Ha escrito un libro con el fin de ayudar a los nuevos emprendedores a encontrar las respuesta justas. El subtítulo es Cómo inventar el futuro. Su tesis fundamental es que los monopolios son buenos, incluso deseables. En palabras de Thiel, “los monopolios creativos hacen posible que aparezcan nuevos productos beneficiosos para todos. La competencia supone que no habrá beneficios para nadie”. Thiel sabe que los monopolios “tienen mala fama”, pero se debe únicamente a que “la competencia es una ideología”.
En consecuencia, su consejo más importante para los que están creando empresas es que busquen un mercado que puedan dominar, construyan un monopolio e intenten conservarlo tanto tiempo como sea posible.
Airbnb se ha propuesto revolucionar el turismo y poner en aprietos a todo el sector hotelero y se ha convertido en uno de los nuevos conquistadores del mundo digital, con los consabidos síntomas concomitantes: la vieja industria está conmocionada, y la política, indignada.
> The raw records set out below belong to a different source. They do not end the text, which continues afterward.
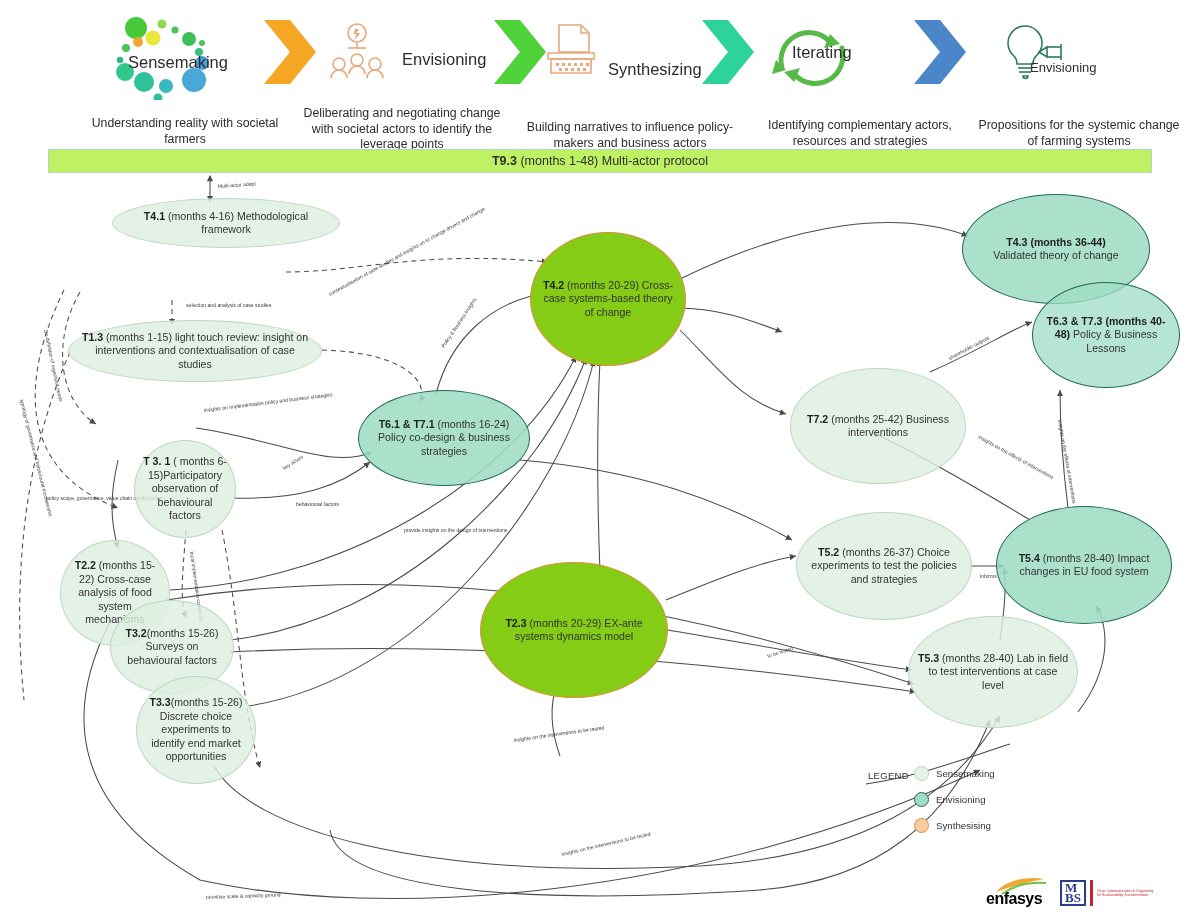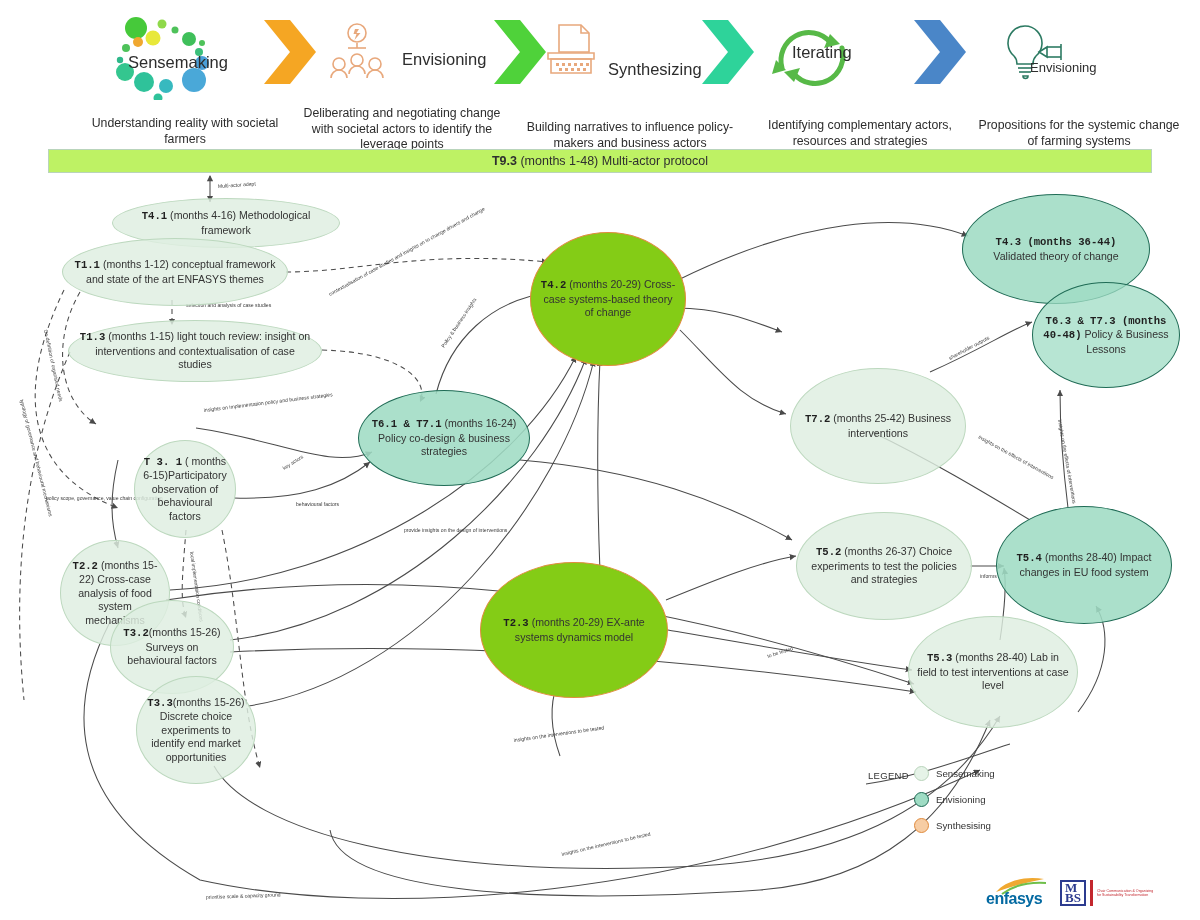"T4.1" .node .txt b { font-family: Liberation Mono, monospace -> none }
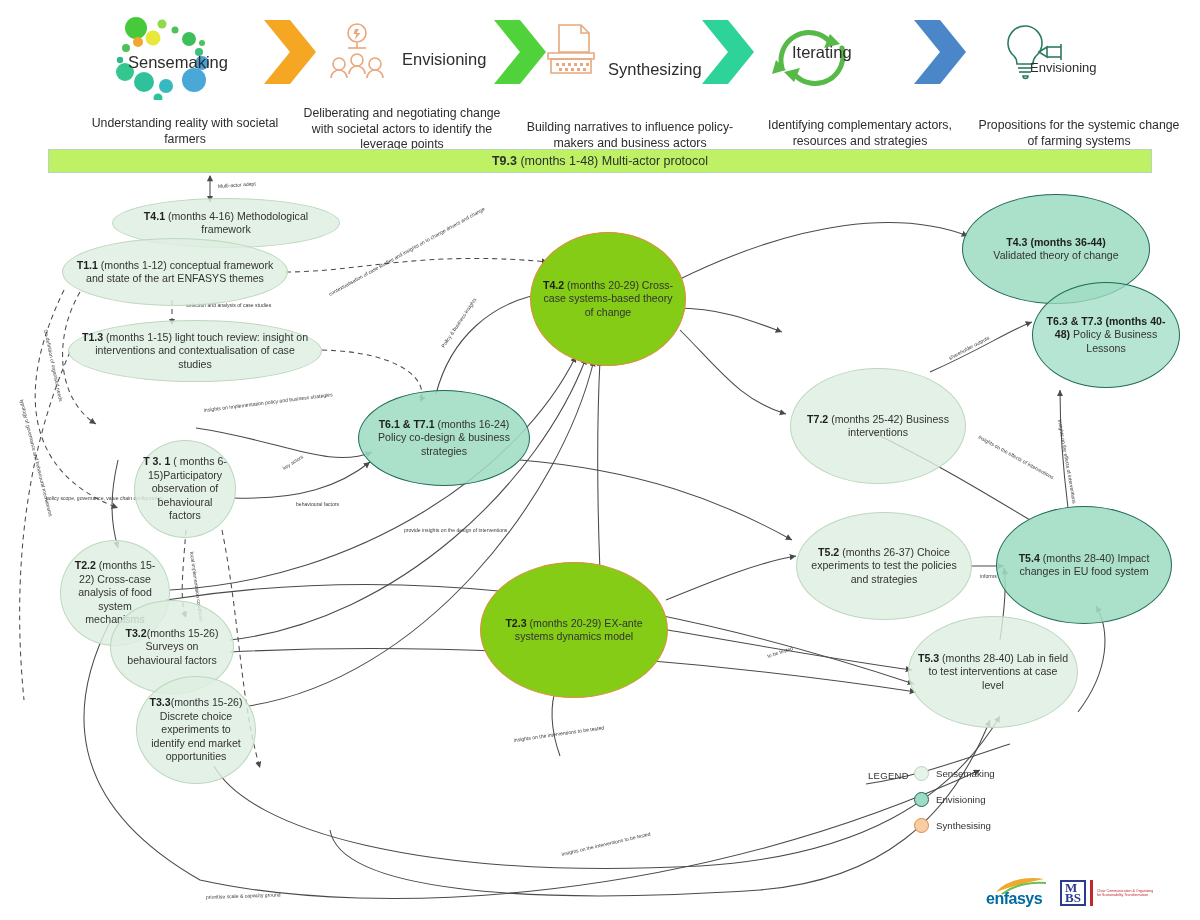"T1.1 (months 1-12) conceptual framework" div.node { html: <div> <div><b>T1.1</b><span> (months 1-12) conceptual framework and state of the art ENFASYS themes</span></div> </div> -> none }
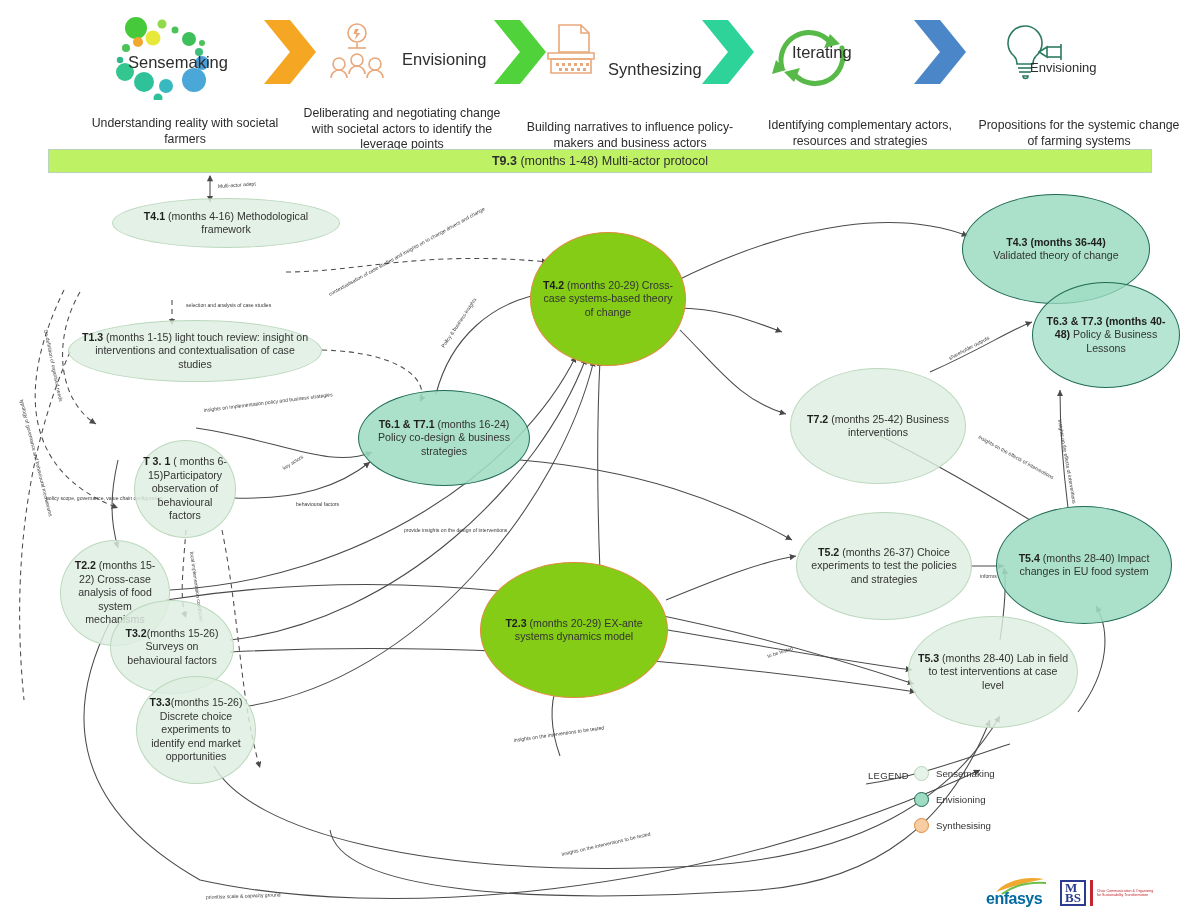"enfasys" .logo-enfasys .word { color: #0369a1 -> #000000 }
Airbnb ofrece pernoctaciones en domicilios privados. A veces es solo una habitación, y a veces una casa entera. La demanda es tan enorme que está alterando el turismo en todo el planeta.
“Estamos en 190 países y en 34.000 ciudades. Solo esta noche tenemos 400.000 huéspedes, cada minuto se reservan 277 pernoctaciones...” Joe Gebbia se interrumpe y sonríe. Quizá ni él mismo pueda creerse del todo esas cifras. ¿Cómo ha podido pasar algo así en solo un par de años? Gebbia es uno de los tres fundadores de Airbnb. En la visión del futuro de Gebbia, Airbnb no tiene que ofrecer solo alojamientos, sino que tiene que posibilitar que los clientes “se sumerjan a fondo en el viaje”. El joven de 33 años quiere hacer de su empresa “el lugar más creativo del mundo”.
Para lograrlo hace falta un plan, una actitud mental adecuada, y para ello Gebbia echa mano de la fórmula del llamado design thinking. Se trata de una manera de pensar que se encuentra por todas partes. Cuando era adolescente, Gebbia ya soñaba con Silicon Valley, pero no quería ser informático y fue a la Escuela de Diseño de Rhode Island para aprender design thinking. “Básicamente se trata de pensar igual que la persona que va a utilizar tu idea”, aclara. Durante los primeros meses tras el arranque de la actividad de Airbnb, sus tres fundadores acostumbraban a pasar la noche con sus primeros clientes, repasando con ellos el funcionamiento de la web. “Estábamos dentro de sus cabezas”, explica Gebbia.
El objetivo de Airbnb no es ser una empresa convencional, sino un movimiento. Su función es allanar el camino hacia un modelo económico mejor para el mundo, más justo y más eficiente. Puede parecer que aplicar los principios socioeconómicos al modelo de negocio es un barniz decorativo, un señuelo. Y puede que sea así. Gebbia es consciente de que hay desconfianza. “Hemos crecido con el convencimiento de que lo mejor que se puede hacer con la propia vida es hacer la vida mejor para los demás”, dice.
Uno se puede reír de ello, juzgarlo ingenuo, desvergonzado o engañoso. Lo único seguro es que Gebbia habla en serio.
© 2015 Der Spiegel. Traducción de News Clips.